CASO GARLASCO: MARCO POGGI, 'NON RICORDO L'ULTIMO SALUTO A CHIARA, ANNI DIFFICILI E DEVASTANTI'
(Adnkronos) - "Per quanto possa esser stato difficile e devastante quest'ultimo anno e mezzo, niente può essere paragonato ai primi anni, dopo quel 13 agosto". Lo afferma Marco Poggi in un'intervista rilasciata a 'Quarto grado' con cui rompe il silenzio durato quasi 19 anni dall'omicidio della sorella Chiara.
Quella dell'agosto 2007 era la prima vacanza in cui la ventiseienne rimaneva da sola a casa, ma la mattina della partenza "purtroppo è un ricordo che è sfumato completamente e mi spiace. Non mi ricordo l'ultimo saluto" a Chiara, "non lo ricordo più".
La notizia raggiunge Marco Poggi e il padre Giuseppe mentre sono in un rifugio ad alta quota. E' il padre dell'amico Biasibetti a parlare al telefono con i soccorritori. "Lui, anziché dirci che era venuta a mancare Chiara, ci aveva detto che non si era sentita bene mia mamma e che era in ospedale.
Da lì, è arrivata una jeep del soccorso alpino a prenderci. Siamo scesi a valle e mio papà ha chiamato mia mamma per sapere come stava, in quel momento ho saputo quello che era successo. Poi siamo tornati a Garlasco" racconta. "E' stato un viaggio un po' interminabile, con un lungo silenzio, mi ricordo questo".
Otto mesi dopo la villetta di via Pascoli viene dissequestrata e la famiglia rientra a casa. "I ricordi di Chiara erano lì e noi volevamo tornare dove potevamo rivivere e alimentare questi ricordi" conclude Marco Poggi.
LA VERITÀ DI MARCO POGGI: «SEMPIO NON C’ENTRA, SPERO FINISCA QUESTO GIOCO SULLA VITA DI MIA SORELLA»
Estratto dell’articolo di Pierpaolo Lio per il “Corriere della Sera”
marco poggi INTERVISTATO A QUARTO GRADO
Pur per motivi opposti, con le sue cugine Marco Poggi condivide da quasi 19 anni il destino di vivere con addosso il «mirino» del tribunale dei social. Le «gemelle K» perché fin dal giorno uno si esposero a favor di telecamere.
Il fratello di Chiara per il motivo contrario. Per essersi «inabissato» lontano da attenzioni spesso morbose. La sua riservatezza, il web l’ha trasformata in «colpa». E in accuse infamanti. Di essere l’assassino. O il complice di Andrea Sempio, suo storico amico, lui sì indagato per l’omicidio.
«Essere accusato di essere coinvolto nell’omicidio di Chiara, di essere un autore, è una cosa che difficilmente mi andrà più via». E «tutto il fango che abbiamo subito non ci scivolerà mai addosso».
T-shirt nera. Testa rasata. Folta barba. Marco parla alle telecamere di Quarto Grado . È ormai un 37enne ben diverso dal 19enne ripreso ai funerali di Chiara. O dal ragazzo nelle foto della vacanza nei giorni del delitto. [...]

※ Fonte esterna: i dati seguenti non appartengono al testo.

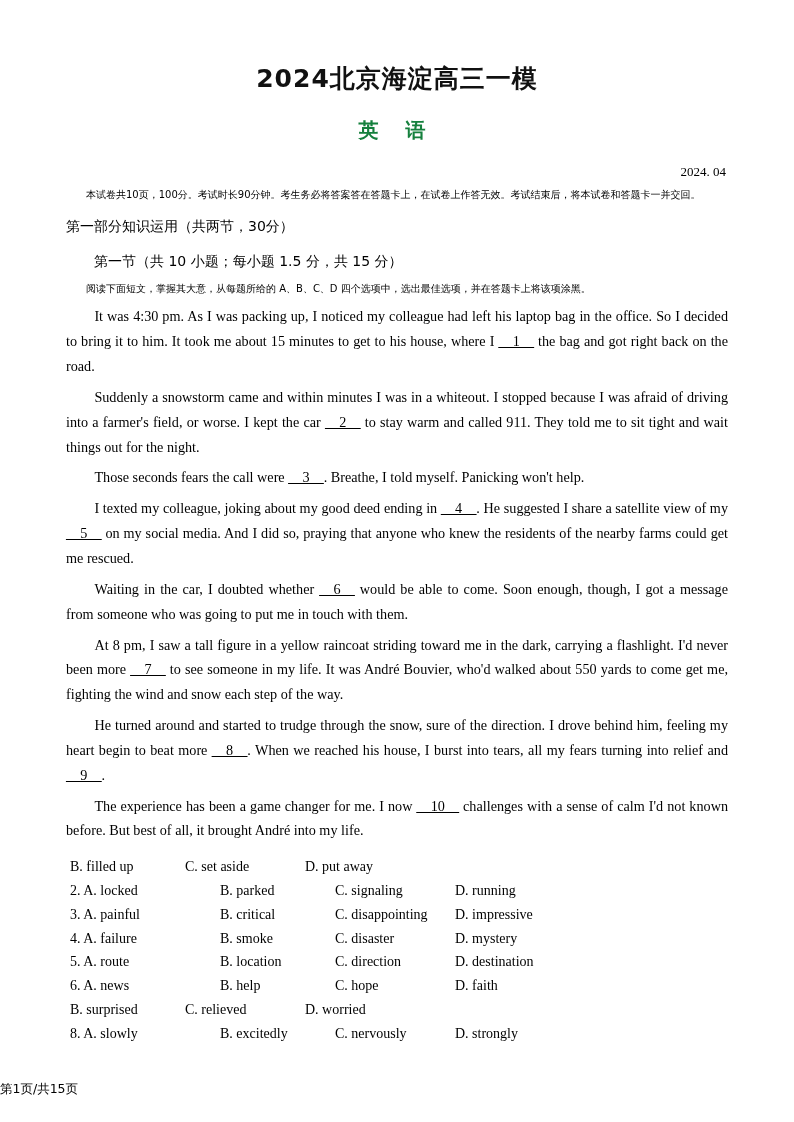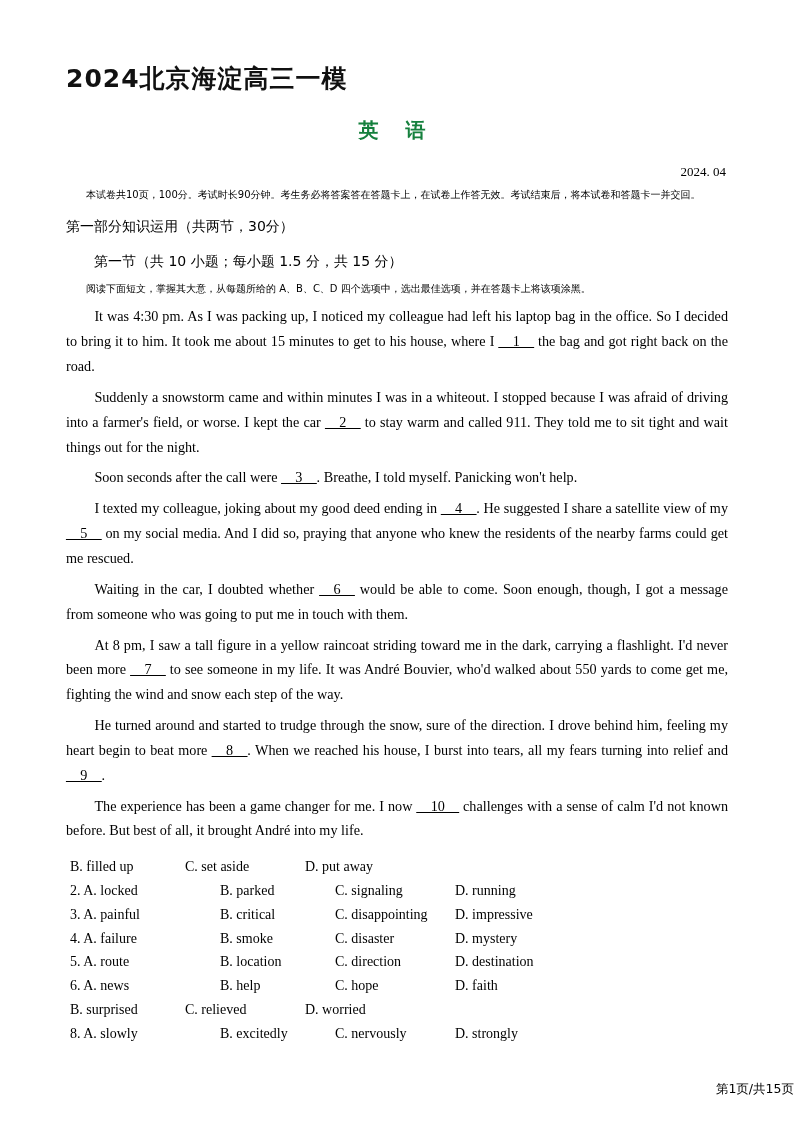"2024北京海淀高三一模" .doc-title { text-align: left -> center }
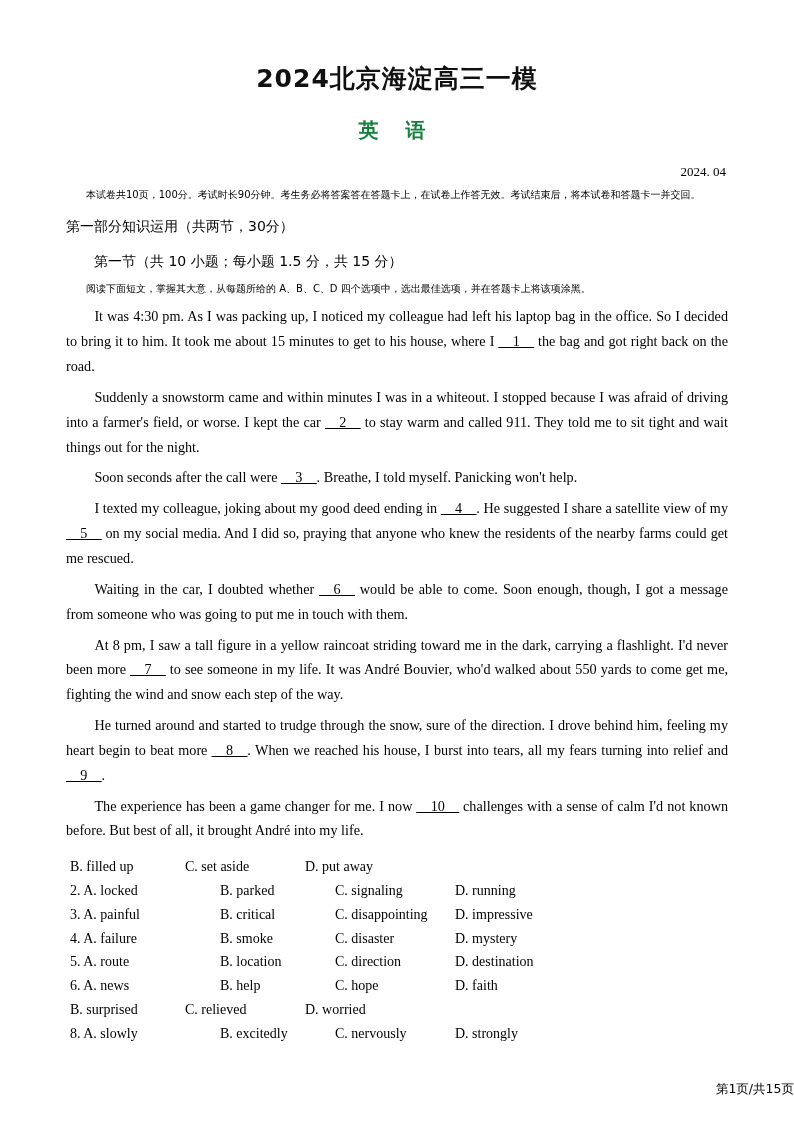"Soon seconds after the call" span { text: Soon seconds after -> Those seconds fears }
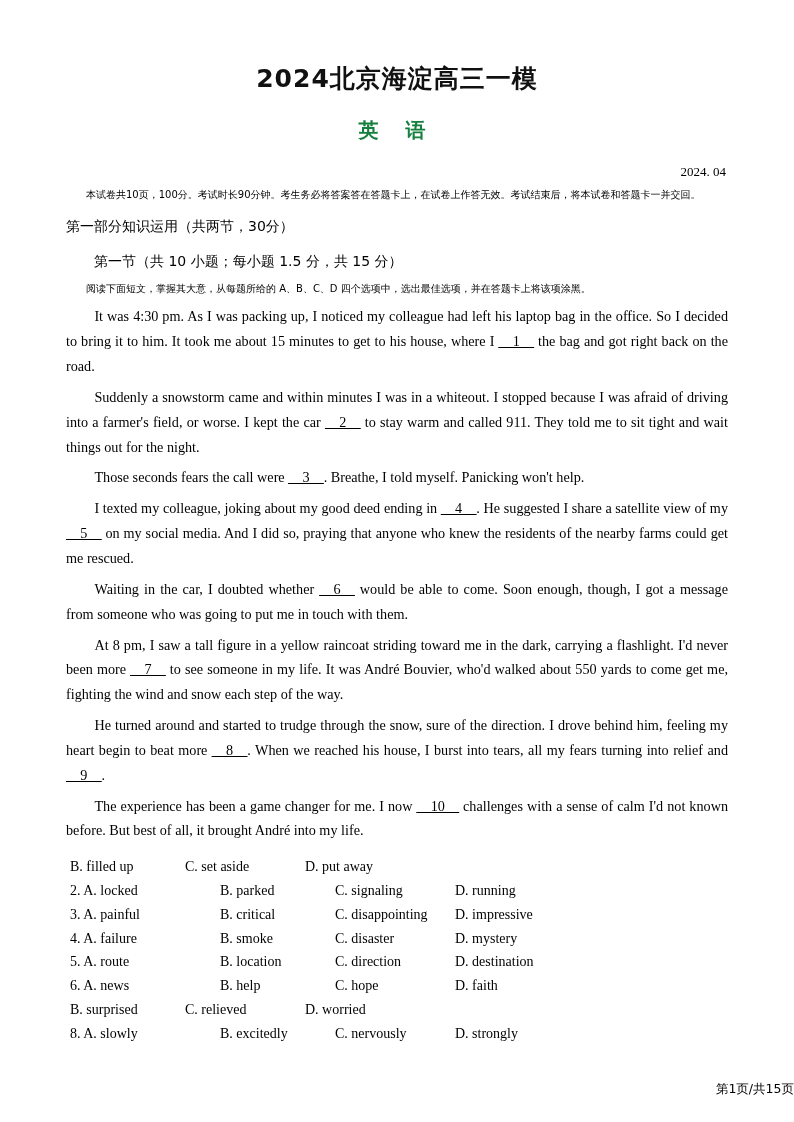"第1页/共15页" .footer { text-align: right -> left }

«Non ho mai sopportato tutta questa esposizione mediatica», spiega Marco alla trasmissione Mediaset. Disturberebbe anche sua sorella, che «non credo avrebbe mai voluto insinuazioni sulla sua doppia vita, o sulla sua vita privata». Finora, da lui, mai nessuna parola. Le sue immagini erano pochissime (aveva dribblato i flash anche in occasione delle tre convocazioni degli inquirenti).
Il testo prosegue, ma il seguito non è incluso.